Ruel: fena değil ya senin?
Zoey: Fena değil
Zoey: Bugün benimle yemek yediğin için teşekkürler
Ruel: yalnız oturuyordun, ben de diğerlerinin yanına oturmak istemedim
Ruel: önemi yok
Zoey: Yine de teşekkürler
Zoey: Yarın okuldaki son günüm ve eğer işin yoksa bu akşam benimle biraz yürür müsün?
Zoey: 10 gibi
Ruel: pekala, olur
***
Saat on buçukta Zoey ile kırık sahada buluştuk ve gölete giden karanlık yolda yürüdük.

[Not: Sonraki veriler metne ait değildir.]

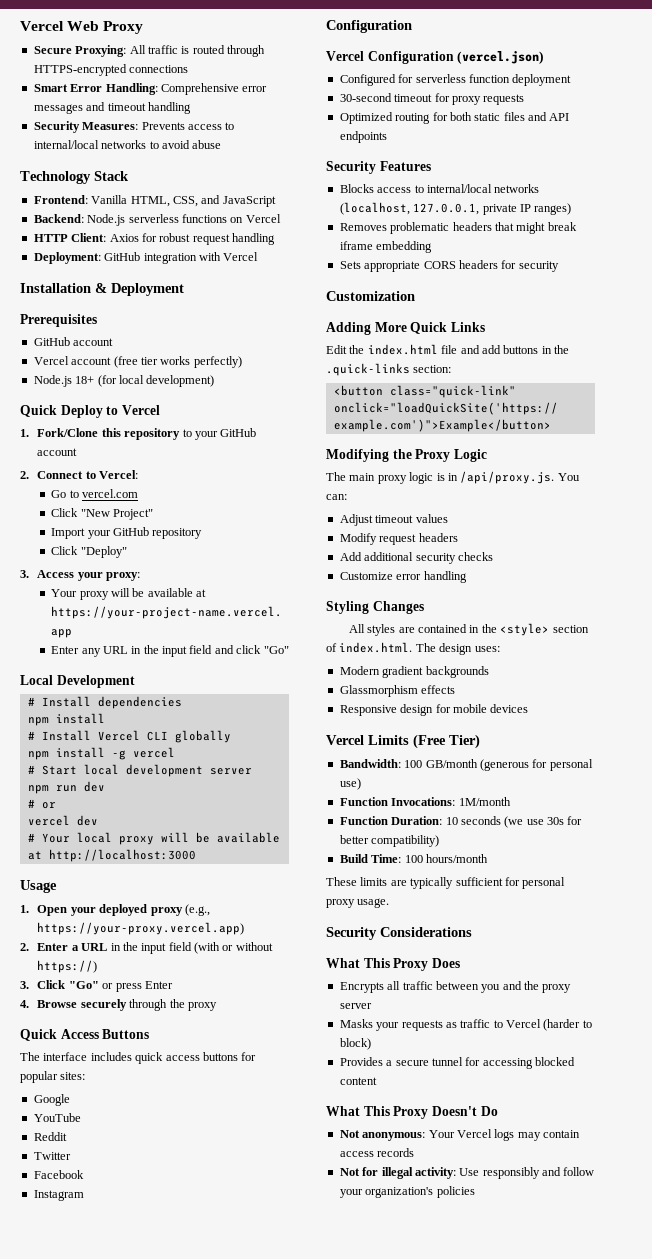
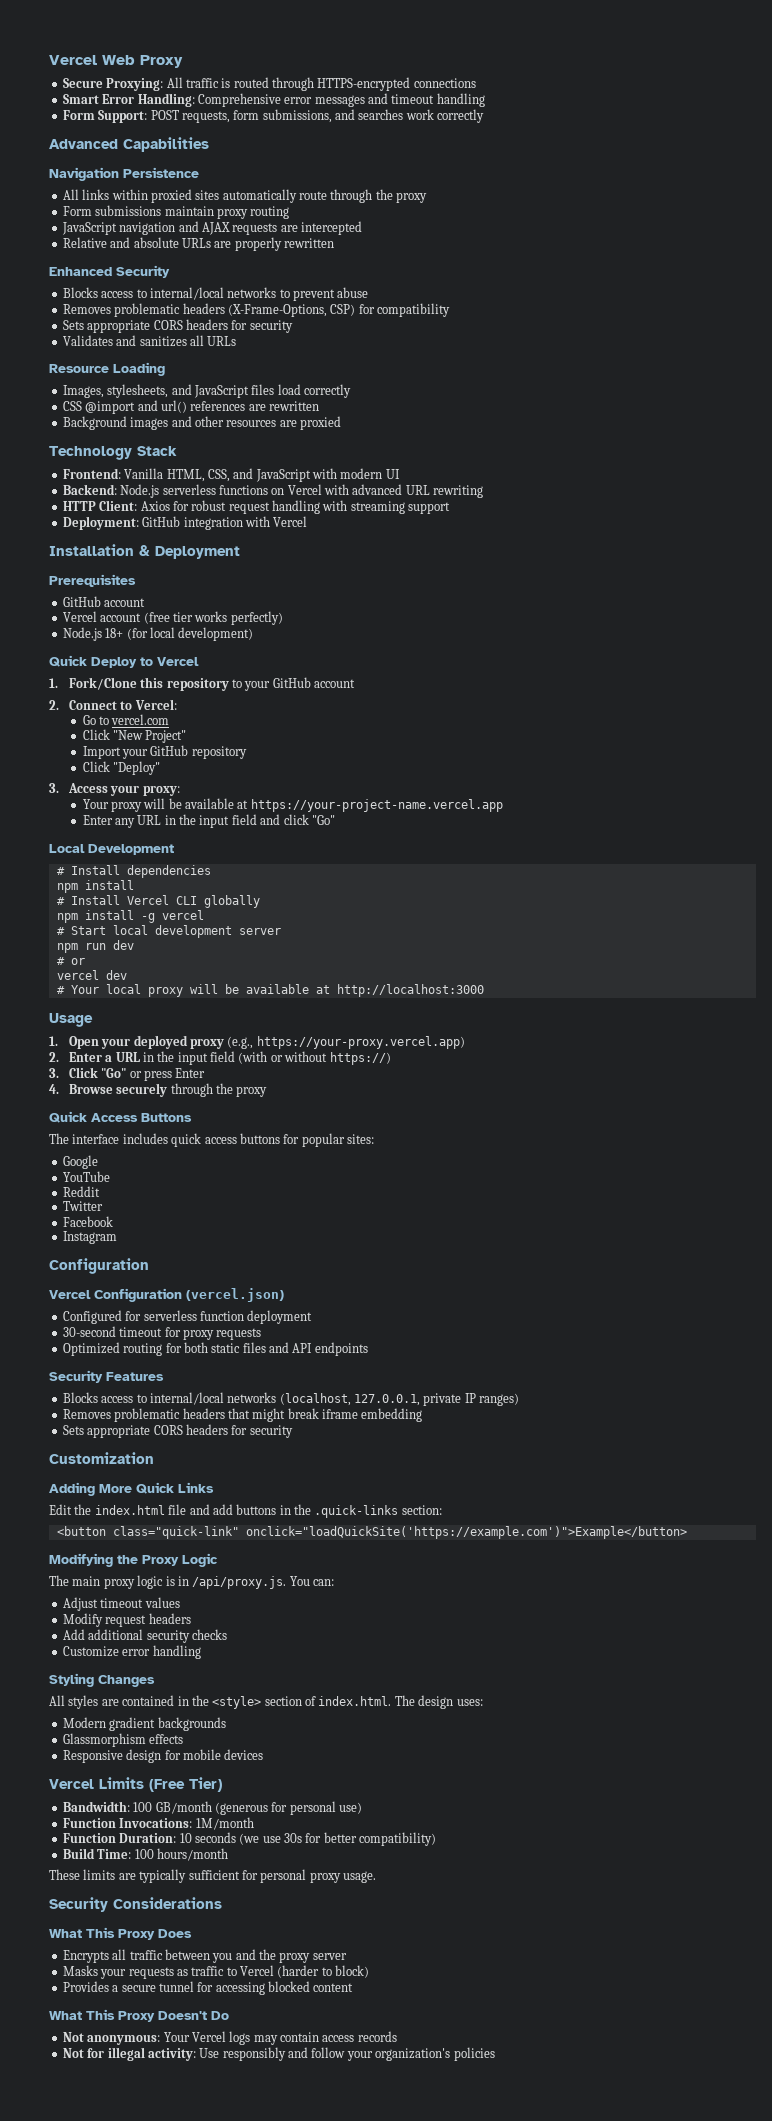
- Security Measures: Prevents access to internal/local networks to avoid abuse
+ Form Support: POST requests, form submissions, and searches work correctly
+ Advanced Capabilities
+ Navigation Persistence
+ All links within proxied sites automatically route through the proxy
+ Form submissions maintain proxy routing
+ JavaScript navigation and AJAX requests are intercepted
+ Relative and absolute URLs are properly rewritten
+ Enhanced Security
+ Blocks access to internal/local networks to prevent abuse
+ Removes problematic headers (X-Frame-Options, CSP) for compatibility
+ Sets appropriate CORS headers for security
+ Validates and sanitizes all URLs
+ Resource Loading
+ Images, stylesheets, and JavaScript files load correctly
+ CSS @import and url() references are rewritten
+ Background images and other resources are proxied
- Frontend: Vanilla HTML, CSS, and JavaScript
+ Frontend: Vanilla HTML, CSS, and JavaScript with modern UI
- Backend: Node.js serverless functions on Vercel
+ Backend: Node.js serverless functions on Vercel with advanced URL rewriting
- HTTP Client: Axios for robust request handling
+ HTTP Client: Axios for robust request handling with streaming support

Hava soğuk olduğu için uzun bir yürüyüş olmadı ama bu kısa yürüyüş tıka basa his doluydu.
"Sana söylemem gerekiyor." Dedi okul yolundaki küçük mezarlığın girişinin önünde durduğumuzda. "Bu yıla kadar okul değiştirmememin sebebi sendin. Senden ayrılmak istemiyordum."
"Şimdi istiyor musun yani?" Belki de bunu sormamam gerekiyordu ama ağzımdan çıkmıştı işte.
"Hayır ama artık seni uzaktan görmekle yetinmiyorum ki. Aramızda yarım kalan şeyler de yok."
Ayağımla yerdeki bir çakılı tekmeledim. Ardından boğazımı temizleyerek konuşmaya çalıştım. "Bence...bence hala aramızda yarım kalmış şeyler var."
Zoey bakışlarını yerden kaldırdı ve doğruca gözlerime odakladı. "Nedir onlar?"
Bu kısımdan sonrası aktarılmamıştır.